Here’s where my own experience comes in. During the 2022 bear market, I spent months tracking the correlation between stablecoin de-pegging and Aave liquidations. I discovered that most cascading failures originated from positions above 80% LTV. That taught me a lesson about persistence: a metric alone is noise; its duration and velocity reveal the signal. For supply in loss, the key is not the 50% level but how fast it changes. Right now, the ratio has flatlined—hovering between 51% and 53% for weeks. This plateau suggests holders are not panic-selling, despite being underwater. They are waiting. The market is waiting.
The evidence chain goes deeper. If we overlay exchange net flow data with supply in loss, a pattern emerges: during the plateau, BTC has been moving from exchanges to cold storage at an accelerating rate. The last 30 days have seen over 100,000 BTC leave exchange wallets. This is not the behavior of fearful holders; it’s accumulation by entities that can tolerate drawdowns—likely institutional structures behind the ETFs. BlackRock’s IBIT and Fidelity’s FBTC continue to see inflows even as price stagnates. The supply in loss metric is being distorted by HODLers who refuse to sell, artificially keeping the loss count high while sell-side liquidity dries up.
This brings us to the contrarian angle. Correlation is not causation. The historical 50-day rule may be a relic of a retail-dominated market. Now, with ETF-driven capital, the loss coin may stay high even after a bottom forms. In fact, the metric could remain above 50% for months after the true low, because new buyers at the bottom create new UTXOs at low prices—so loss supply only drops when price rises significantly above those lows. The real bottom may have already occurred, and we just don’t see it in loss data yet. I call this the “loss lag trap.”

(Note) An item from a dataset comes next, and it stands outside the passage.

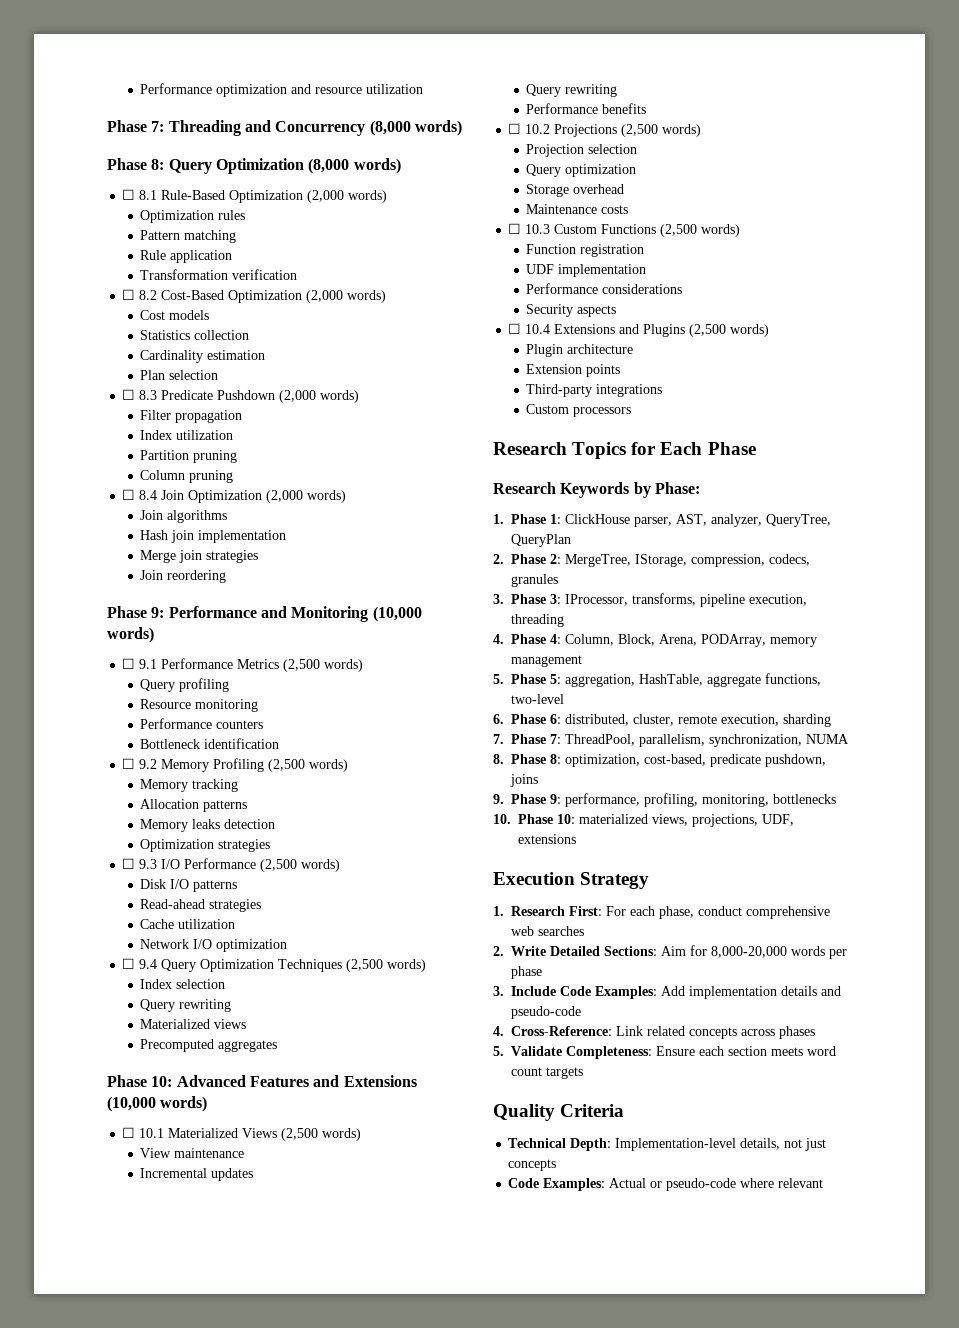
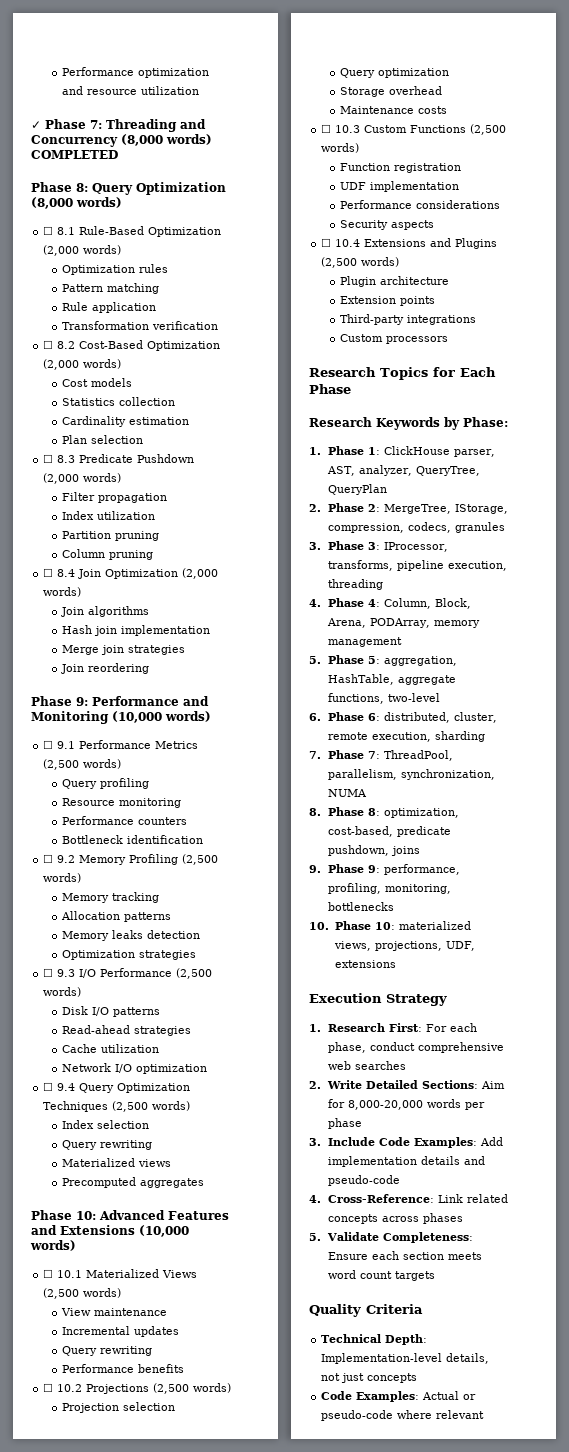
- Phase 7: Threading and Concurrency (8,000 words)
+ ✓ Phase 7: Threading and Concurrency (8,000 words) COMPLETED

Another blind spot: the method for calculating acquisition price. Most analytics use a simplified approach—assigning the price at the first time the coin moved into a wallet. But coins that have been laundered through mixers or been through many hops have inaccurate cost bases. The loss figure for “old” coins (held for >1 year) might be overestimated if the coin was acquired during a previous cycle’s low. We need to segment by age. Coins held for more than 155 days rarely move, so their loss status is theoretical. Adjusting for coin age, the true “active” supply in loss is likely lower—maybe 35-40%. That changes the narrative.
Rules saved the portfolio. Again. In a sideways market, the only edge is patience and verification. The mistake would be to read the 50-day clock and assume fireworks are imminent. The data says: wait for supply in loss to break the plateau, either by a sharp drop (capitulation) or a slow decline (absorption). If it drops below 45% within the next two weeks, that’s a bullish divergence—price will have recovered or holders will have sold, clearing the loss overhead. If it stays above 50% for another 30 days, the historical pattern is broken, and the bottom is delayed.
In the bear market, survival is the only alpha. This market isn’t a bear; it’s a consolidation. But the principle holds: do not anticipate, respond. The on-chain evidence is clear: the supply in loss metric is a lagging indicator. Its current persistence signals pain, but not necessarily prudence. I advise readers to ignore the 50-day count and instead monitor two forward-looking metrics: the rate of change of loss supply (should be negative soon) and the realized price. Bitcoin’s realized price currently sits near $28,500. If price retests that level without loss supply expanding, the floor is confirmed. If price breaks below realized price and loss supply jumps to 60%, the bottom is not in.
What to watch next week: the weekly loss supply moving average. If it rolls over, that’s the buy signal. If it stays flat, keep your powder dry. Data detectives don’t chase headlines; they follow the ledger.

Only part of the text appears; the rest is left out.